When preparing composite oils for the study of the tribological properties, we found that monoadduct 39b, in contrast to the compounds 2′, 12, 21, 30 used above, dissolves well directly in industrial oil I–20A, as a result of which the addition of STP, in this case, was not carried out.

As a result of the research, it was shown that the industrial oil I–20 A, containing 0.005 wt% adduct C₆₀ with a thioate group, significantly exceeds the weldability load of oils containing 40 wt% STP (P_w > 1000 kgf); however, it has a low P_cr index (45 kgf).

The low critical load is likely due to the low sulfur content of the test samples, as we abandoned the use of 5 wt% STP. In this regard, we assumed that an increase in the number of fragments attached to the fullerene molecule would lead to an increase in the critical load index.
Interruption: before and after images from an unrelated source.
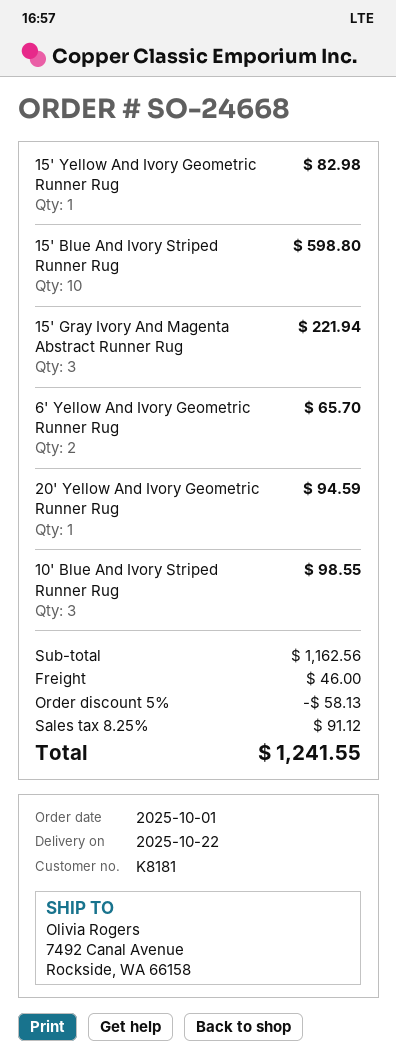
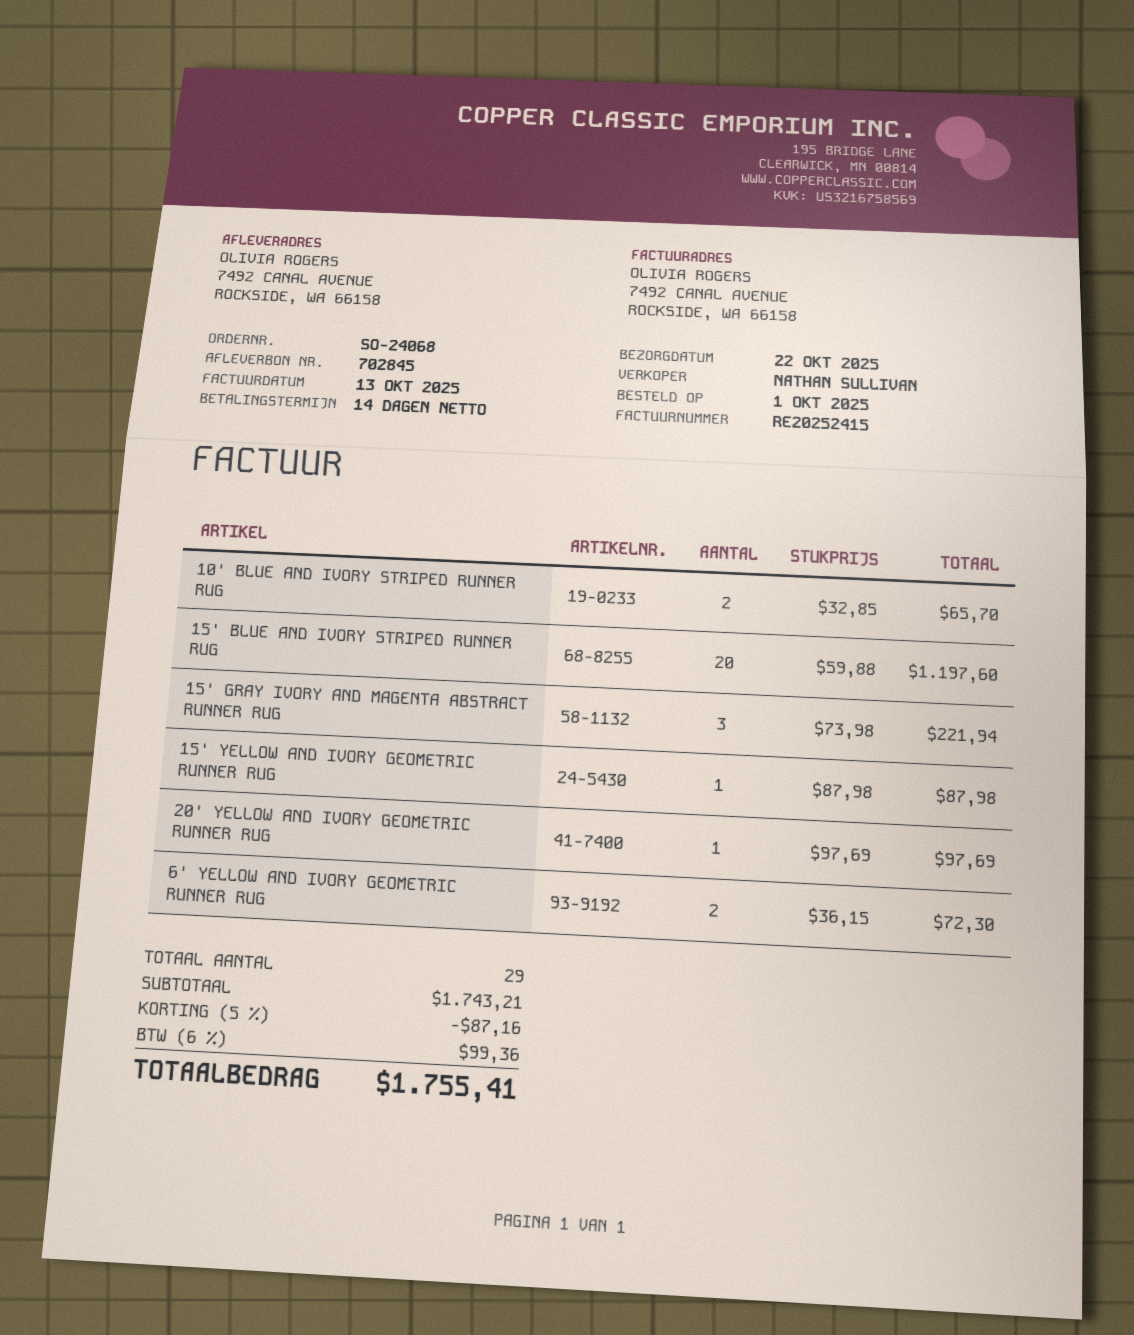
order number: SO-24668 -> SO-24068
15' Yellow And Ivory Geometric Runner Rug: 1 for 82.98 -> 1 for 87.98
15' Blue And Ivory Striped Runner Rug: 10 for 598.80 -> 20 for 1197.60
6' Yellow And Ivory Geometric Runner Rug: 2 for 65.70 -> 2 for 72.30
20' Yellow And Ivory Geometric Runner Rug: 1 for 94.59 -> 1 for 97.69
10' Blue And Ivory Striped Runner Rug: 3 for 98.55 -> 2 for 65.70
subtotal: 1162.56 -> 1743.21
discount: 5% = 58.13 -> 5% = 87.16
shipping: 46.00 -> none
tax: 8.25% = 91.12 -> 6% = 99.36
total: 1241.55 -> 1755.41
To confirm our idea, we synthesized a model polyadduct 39b′, which is an analogue of monoadduct 39b and contains three to five attached cyclopropane fragments.

The test of the prepared composition consisting of industrial oil I–20 A and 0.005 wt% compound 39b′ showed that, indeed, an increase in the number of attached fragments contributes to an increase in the critical load (P_cr) from 45 to 63 kgf, while the welding load (P_w) slightly decreases to 942 kgf.

Using an electron microscope, as well as using atomic force microscopy (AFM), it was established that the introduction of sulfur-containing C₆₀-fullerene derivatives into industrial oil I–20A leads to the smoothing of the steel ball surface at the wear spot after tribocontact.

3. Conclusions

Thus, for the first time, we have developed effective methods for the synthesis of fullerene derivatives containing sulfur atoms of various nature by the cycloaddition of sulfur-containing diazo compounds to C₆₀-fullerene in the presence of the Pd(acac)₂–PPh₃–Et₃Al three-component catalytic system, which provides a fairly simple and effective method for the synthesis of homo- and methanofullerenes—effective additives to oils for highly loaded machines and mechanisms.